"[2] Brahms, who was known to be an ironic joker, filled his quota by creating a "very boisterous potpourri of student drinking songs à la Suppé"[3][original research?]
The work sparkles with some of the finest virtues of Brahms's orchestral technique, sometimes applied for comic effect, such as the bassoons that inflate the light subject of "Fuchslied" (Was kommt dort von der Höh?).
[4] The inventive treatment includes tunes appropriated from the student ditties "Fuchslied", "Wir hatten gebauet ein stattliches Haus", "Hört, ich sing das Lied der Lieder", and most memorably, the broad, triumphant finale on "Gaudeamus igitur", which succinctly engages Brahms's sophisticated mastery of counterpoint, further fulfilling the "academic" aspect of his program, cheekily applied to the well-worn melody.

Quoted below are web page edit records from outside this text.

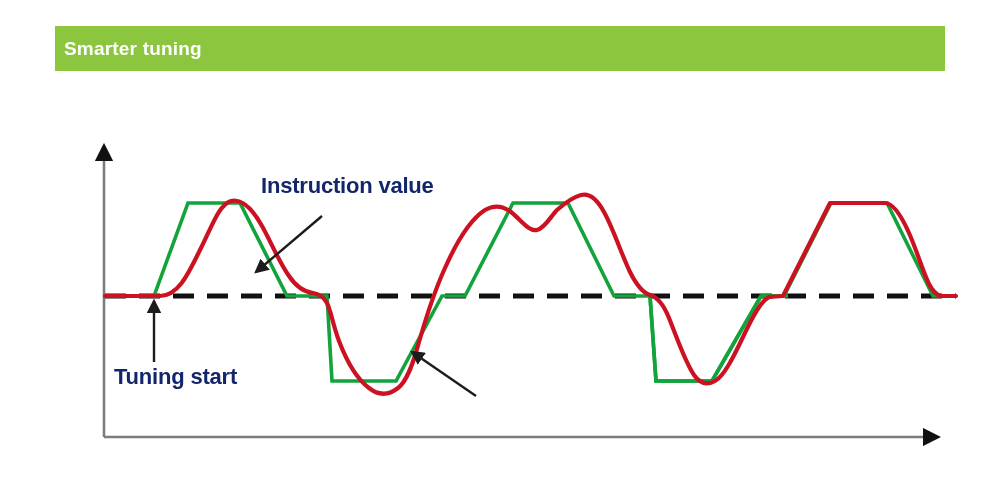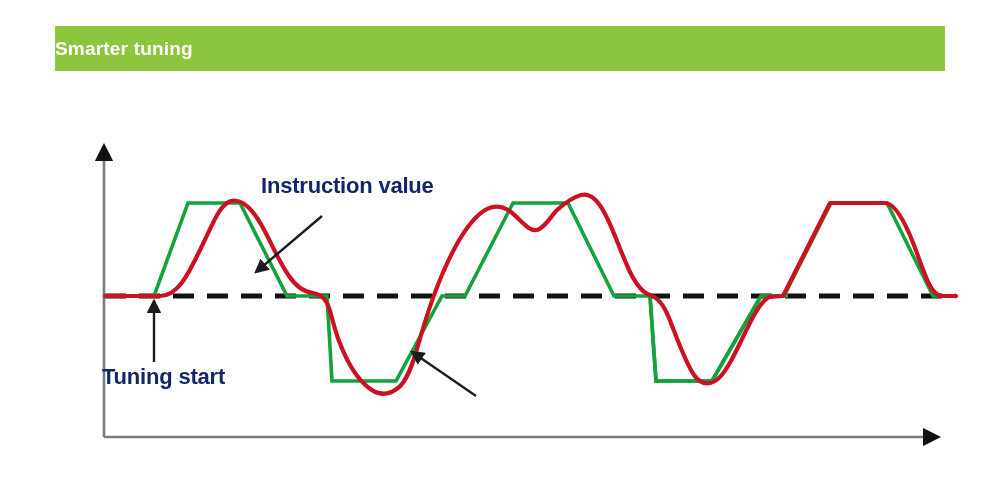"Smarter tuning" #header-title { padding-left: none -> 9px }
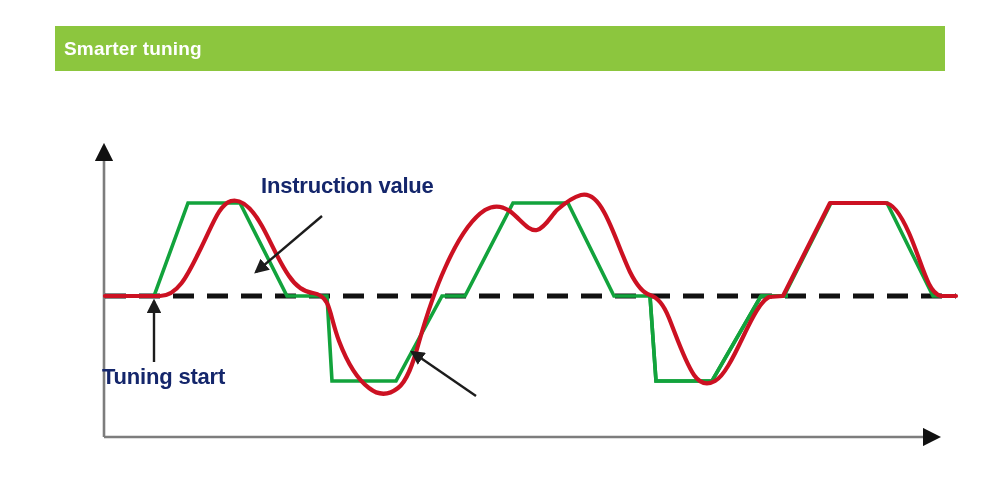"Tuning start" #label-tuning-start { padding-left: none -> 12px }
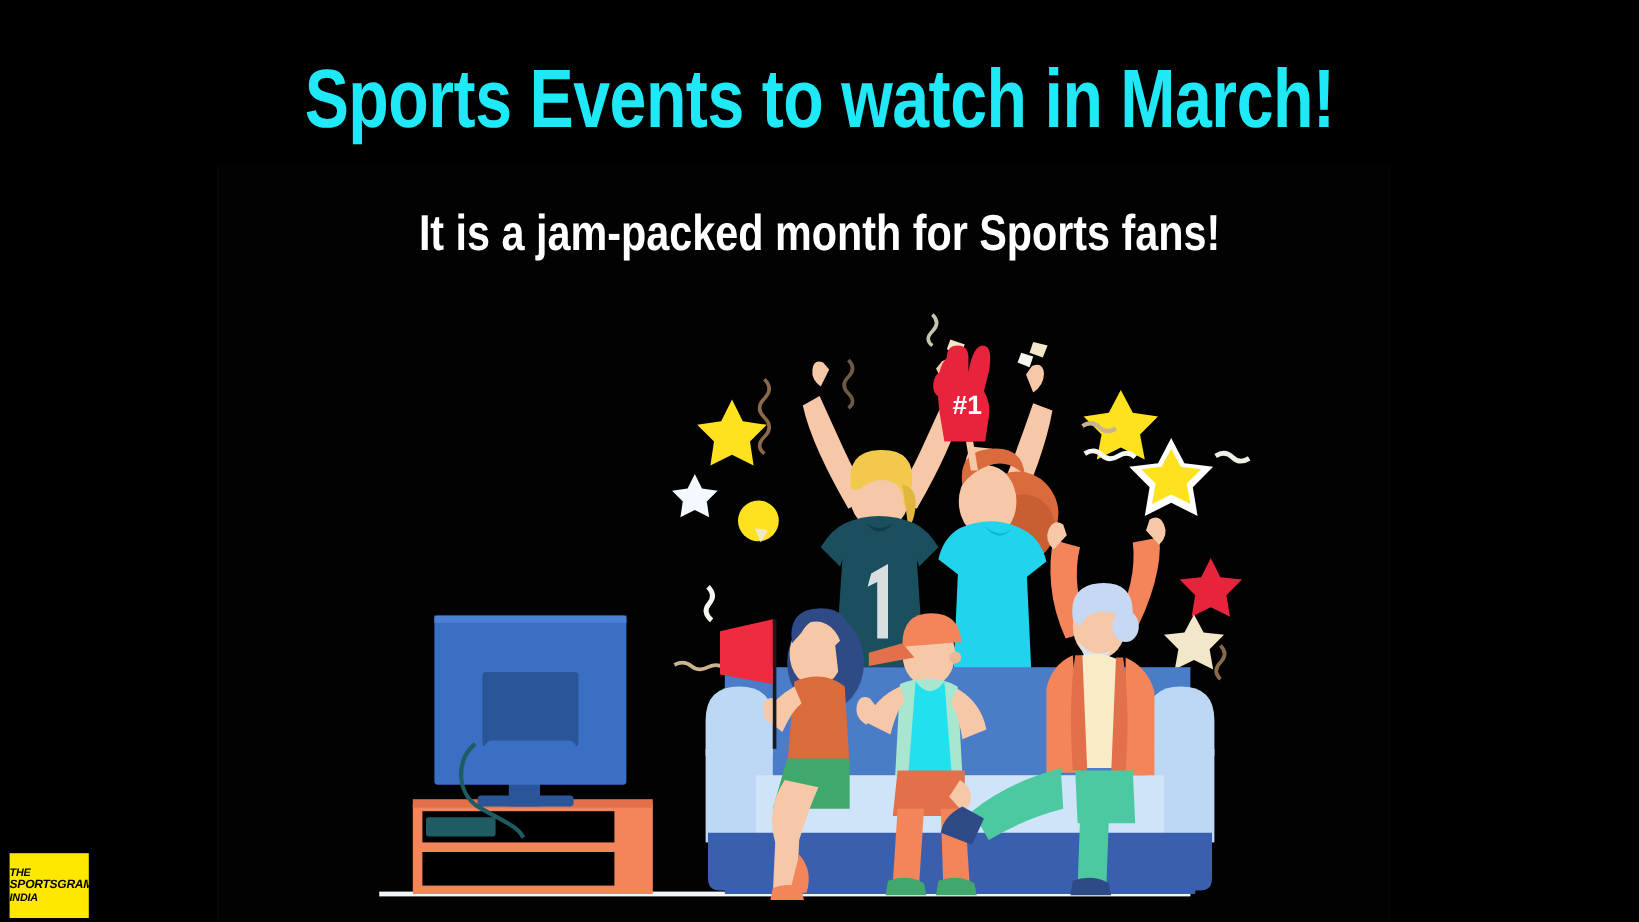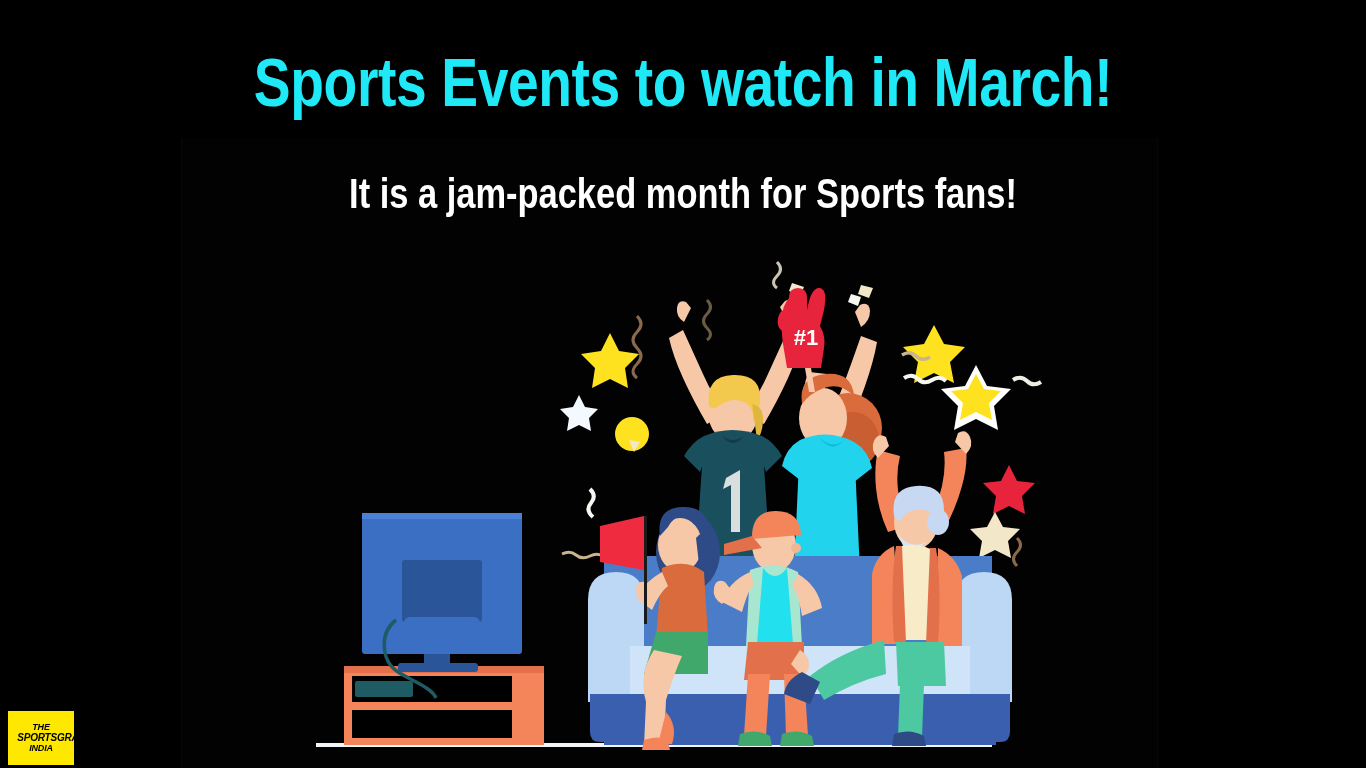"THE" #logo { align-items: center -> flex-start }
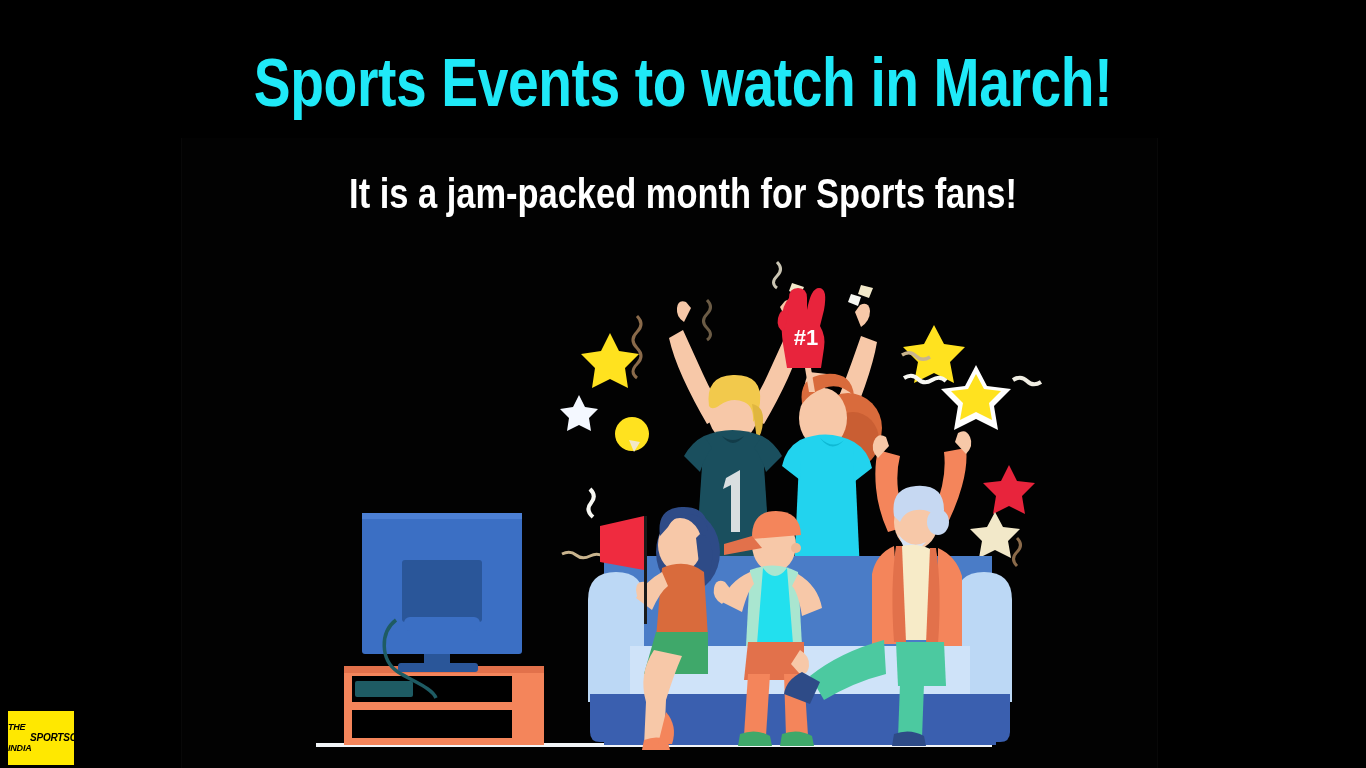"SPORTSGRAM" #logo .l-big { margin-left: 22px -> none }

Cary Grant in his role as Dr. Noah Praetorius conducts the Overture at the beginning and end of the 1951 Joseph L. Mankiewicz/Darryl F. Zanuck film People Will Talk, and part of the piece can also be heard in the opening theme of the 1978 film National Lampoon's Animal House, an ironic gesture given that this piece was partly based on German fraternity drinking songs.
The song "Catch a Falling Star", made famous by Perry Como, was based on the third melody in the final movement, just before the "Gaudeamus igitur".